The month of September has many designations for the mental health community. In addition to being Recovery Month and celebrating Psychotherapy Awareness Day, the month is set aside to focus on suicide prevention. It’s never easy to lose someone, but especially by their own doing. This year has seen two high-profile suicides of beloved 90s/early 00s rockers, Chris Cornell of Soundgarden and Audioslave, and Chester Bennington of Linkin Park.
Statistics show men more often die from suicide with 76.92 percent of completed suicides being made by men, at a rate of 3.5 times more than women; and it appears they are less likely to seek help. Years ago we created this infographic to show the staggering numbers.

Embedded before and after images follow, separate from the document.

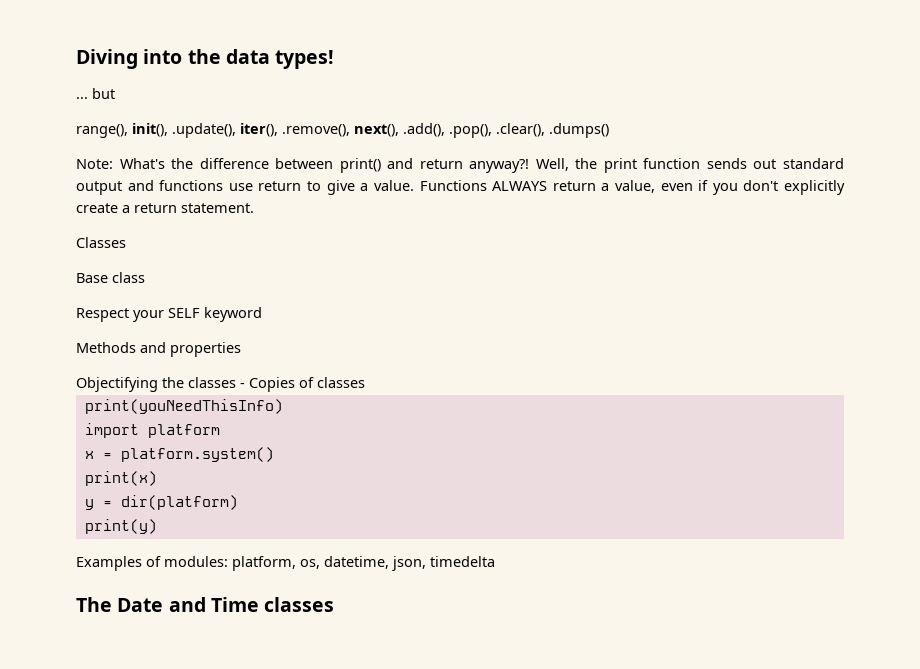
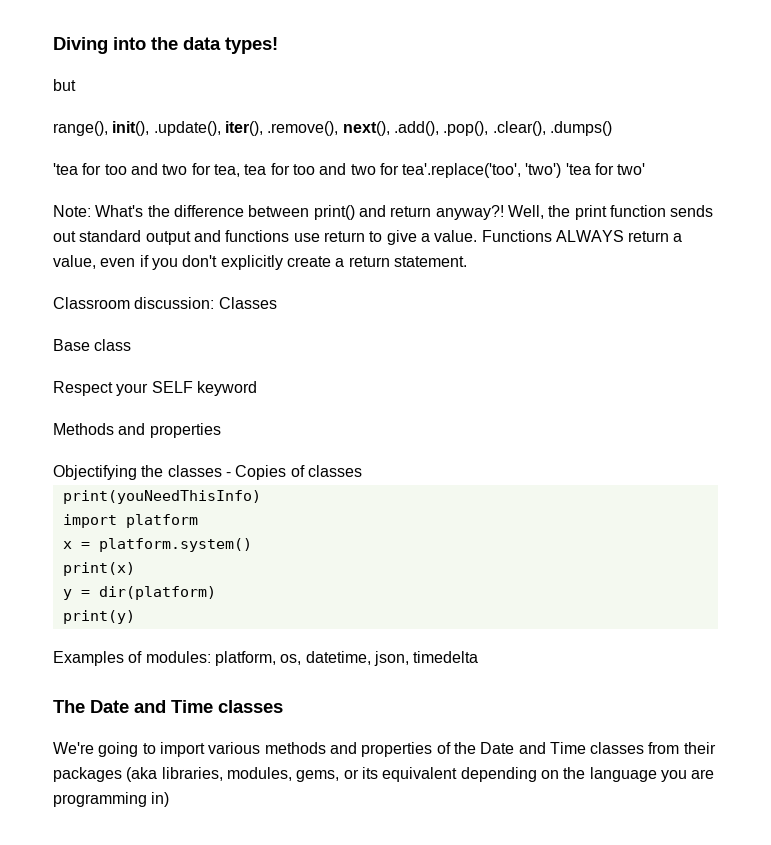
[76,97,88,99] ... -> (278, 45) none
(609, 130) none -> [53,163,646,178] // 'tea for too and two for tea, tea for too and two for tea'.replace('too', 'two') 'tea for two'
(254, 208) none -> [53,297,215,309] Classroom discussion:
(335, 604) none -> [53,742,716,757] [53,767,715,782] [53,792,170,807] // We're going to import various methods and properties of the Date and Time classes from their packages (aka libraries, modules, gems, or its equivalent depending on the language you are programming in)

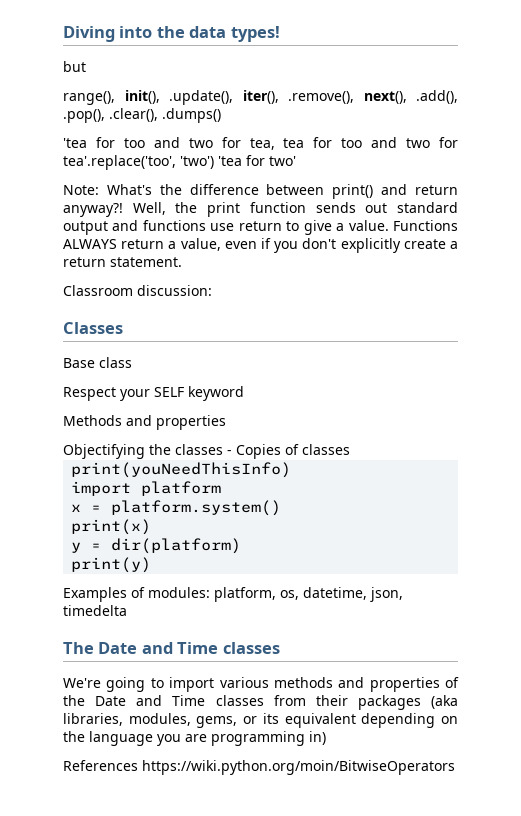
(215, 303) none -> (212, 290) //
(170, 799) none -> [63,760,455,775] // References https://wiki.python.org/moin/BitwiseOperators

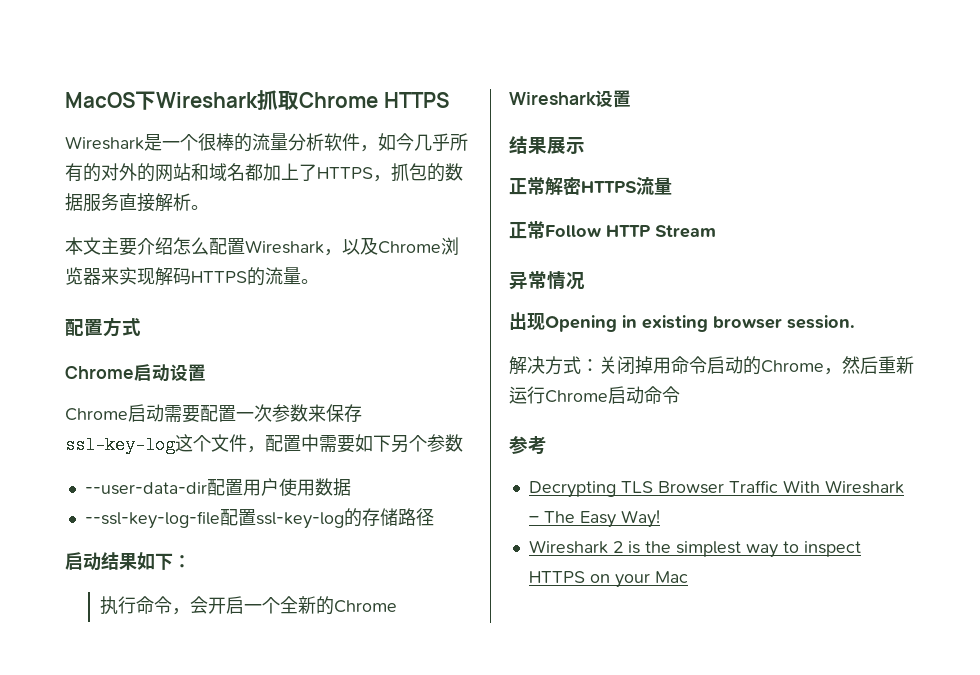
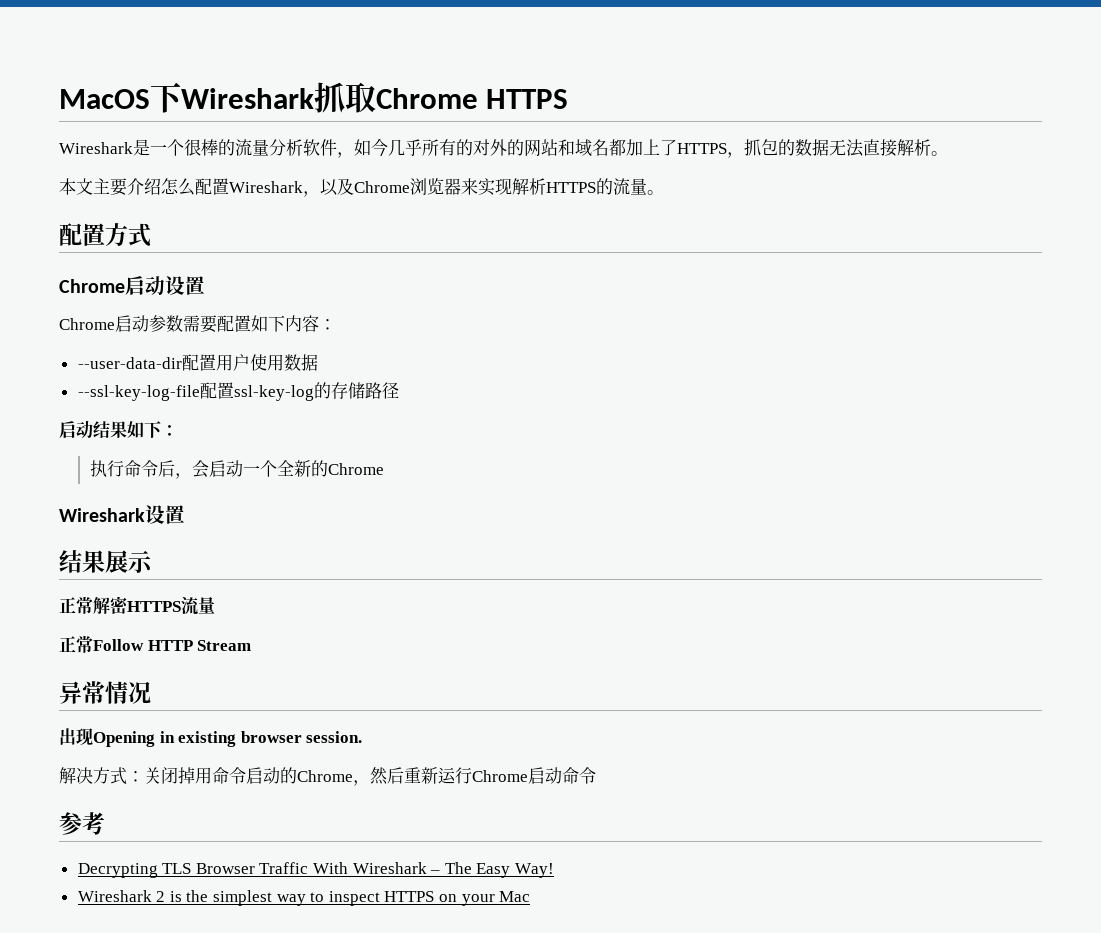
[83,193,119,212] 服务 -> [829,139,864,157] 无法
[173,268,191,285] 码 -> [529,178,546,195] 析
(164, 413) none -> [149,315,183,332] 参数
[236,404,362,422] [65,434,463,454] 一次参数来保存ssl-key-log这个文件，配置中需要如下另个参数 -> [251,315,336,332] 如下内容：
[172,596,245,615] ，会开启 -> [157,460,243,479] 后，会启动

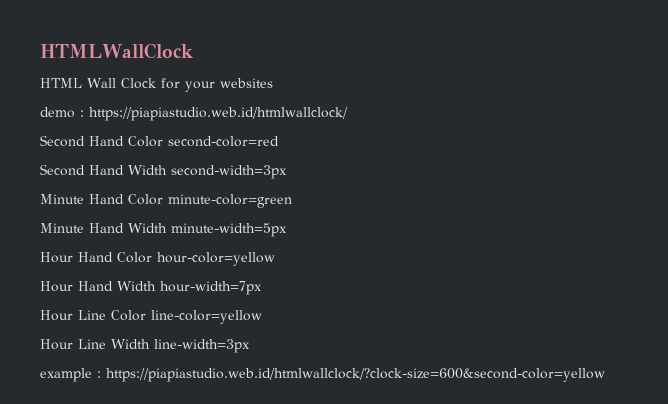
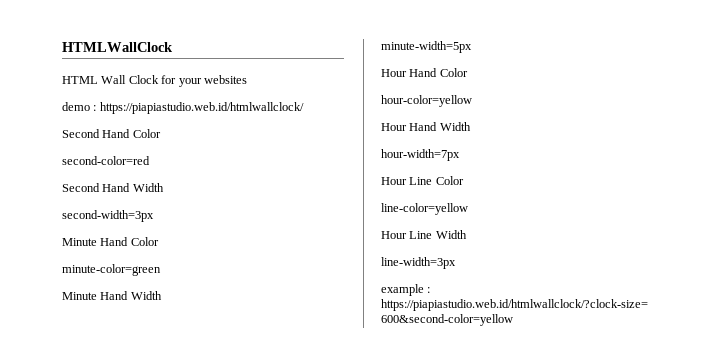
(163, 141) none -> (161, 133) //
(167, 170) none -> (164, 187) //
(163, 199) none -> (159, 241) //
(167, 228) none -> (162, 295) //
(152, 257) none -> (468, 72) //
(156, 286) none -> (471, 126) //
(146, 315) none -> (464, 180) //
(150, 344) none -> (467, 234) //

Teens are a particularly susceptible and impressionable demographic. With the rise in cyberbullying, combined with the typical adjustments associated with adolescence — the pressures prove overwhelming for many children. Children as young as eight years old have died by suicide just this year, often with bullying as the impetus.

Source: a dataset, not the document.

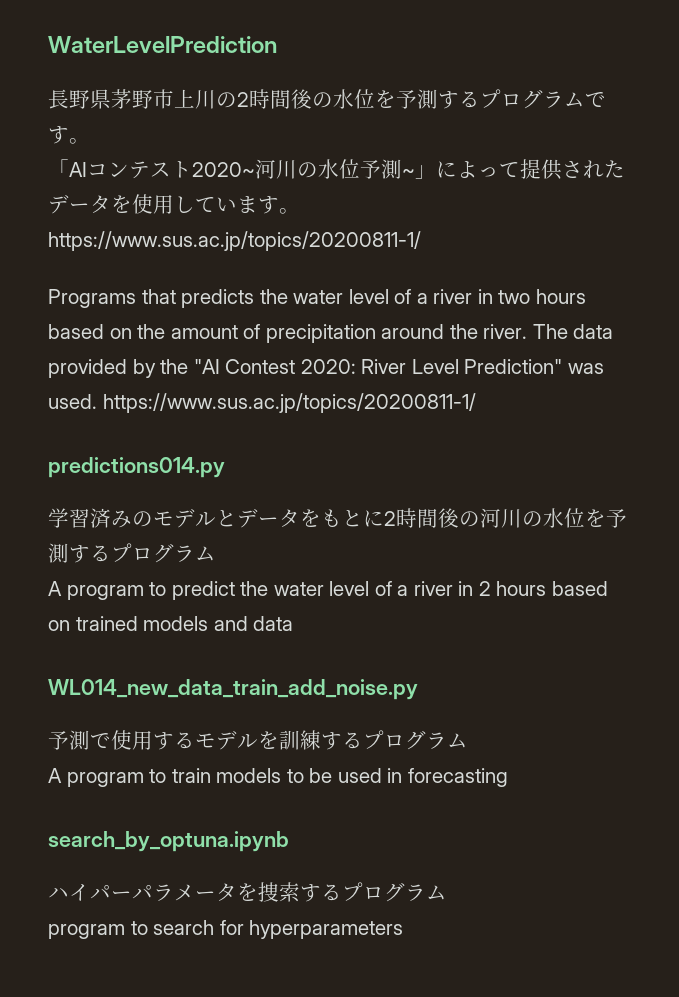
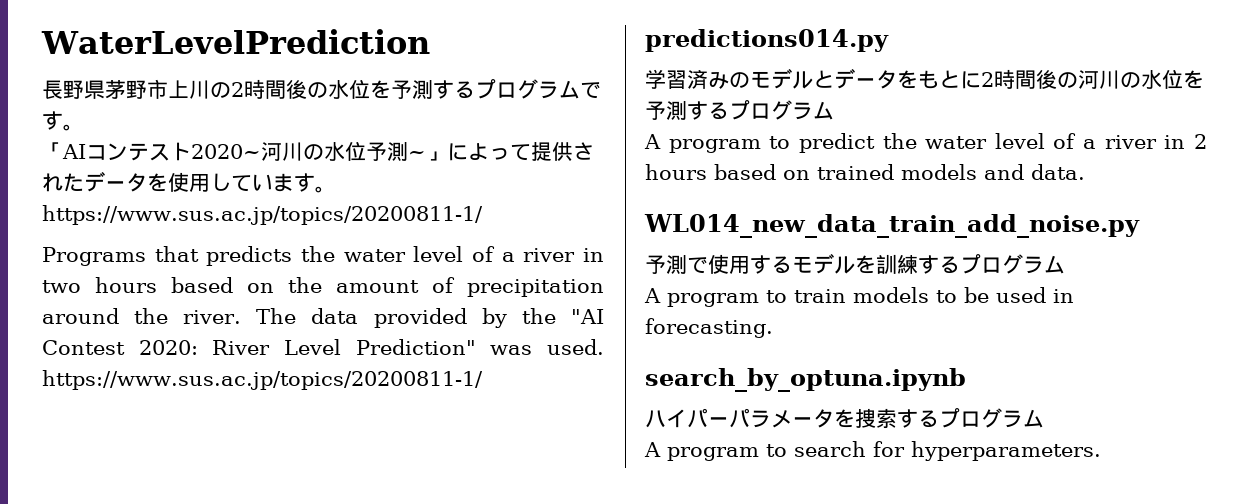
[253,616,294,631] data -> [1031,164,1085,180] data.
[407,768,508,787] forecasting -> [645,318,773,338] forecasting.
(447, 892) none -> [644,442,661,457] A
[249,920,404,939] hyperparameters -> [911,441,1101,461] hyperparameters.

In the midst of this climate, streaming giant Netflix released a new series “13 Reasons Why” based on the book of the same name. Almost immediately after its release a number of mental health care professionals and those who live with anxiety and depression, or have struggled with suicidal ideation, shared their concerns about this show.
Critiques of the show included:
- The behavior of the cast mirrored college-aged students instead of the actions of high schoolers.

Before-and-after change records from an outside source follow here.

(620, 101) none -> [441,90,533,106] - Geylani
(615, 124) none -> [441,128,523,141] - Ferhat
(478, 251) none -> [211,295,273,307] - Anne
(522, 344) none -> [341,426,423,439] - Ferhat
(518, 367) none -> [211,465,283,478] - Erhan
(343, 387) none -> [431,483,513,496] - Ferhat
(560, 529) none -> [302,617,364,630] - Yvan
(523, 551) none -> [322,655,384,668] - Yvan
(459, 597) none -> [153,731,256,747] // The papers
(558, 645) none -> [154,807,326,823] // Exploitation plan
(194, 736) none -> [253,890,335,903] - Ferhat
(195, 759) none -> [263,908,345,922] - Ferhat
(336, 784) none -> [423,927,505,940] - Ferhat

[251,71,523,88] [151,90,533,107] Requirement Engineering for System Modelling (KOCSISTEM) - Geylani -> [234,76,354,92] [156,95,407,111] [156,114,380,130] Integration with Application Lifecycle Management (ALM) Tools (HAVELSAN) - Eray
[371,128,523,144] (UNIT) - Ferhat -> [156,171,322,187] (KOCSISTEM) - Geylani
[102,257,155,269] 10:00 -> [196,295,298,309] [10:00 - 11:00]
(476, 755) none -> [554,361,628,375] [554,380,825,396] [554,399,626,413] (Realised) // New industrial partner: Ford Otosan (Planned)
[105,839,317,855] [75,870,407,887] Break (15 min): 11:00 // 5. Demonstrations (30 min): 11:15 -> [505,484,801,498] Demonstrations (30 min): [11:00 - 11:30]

- Their show’s handling of topics such as sexual consent, including a graphic rape scene didn’t seem sufficient.
- The negligent behavior of almost every adult in the tale.
- The producers choice to switch the method of suicide and depicting the scene clearly.
- Many have stated the show ends up appearing as a suicide revenge fantasy without really dealing with the root issues and promoting the need to seek help.
Often, with pop culture there is a pressure to consume the same media as everyone else to be able to participate in discussions about the “new hot thing” or the “can’t miss” game, movie, awards program, video game, etc. of the season. It’s not just water cooler conversations one has to actively avoid if they don’t wish to participate – you also have to skip social media and for some, social functions.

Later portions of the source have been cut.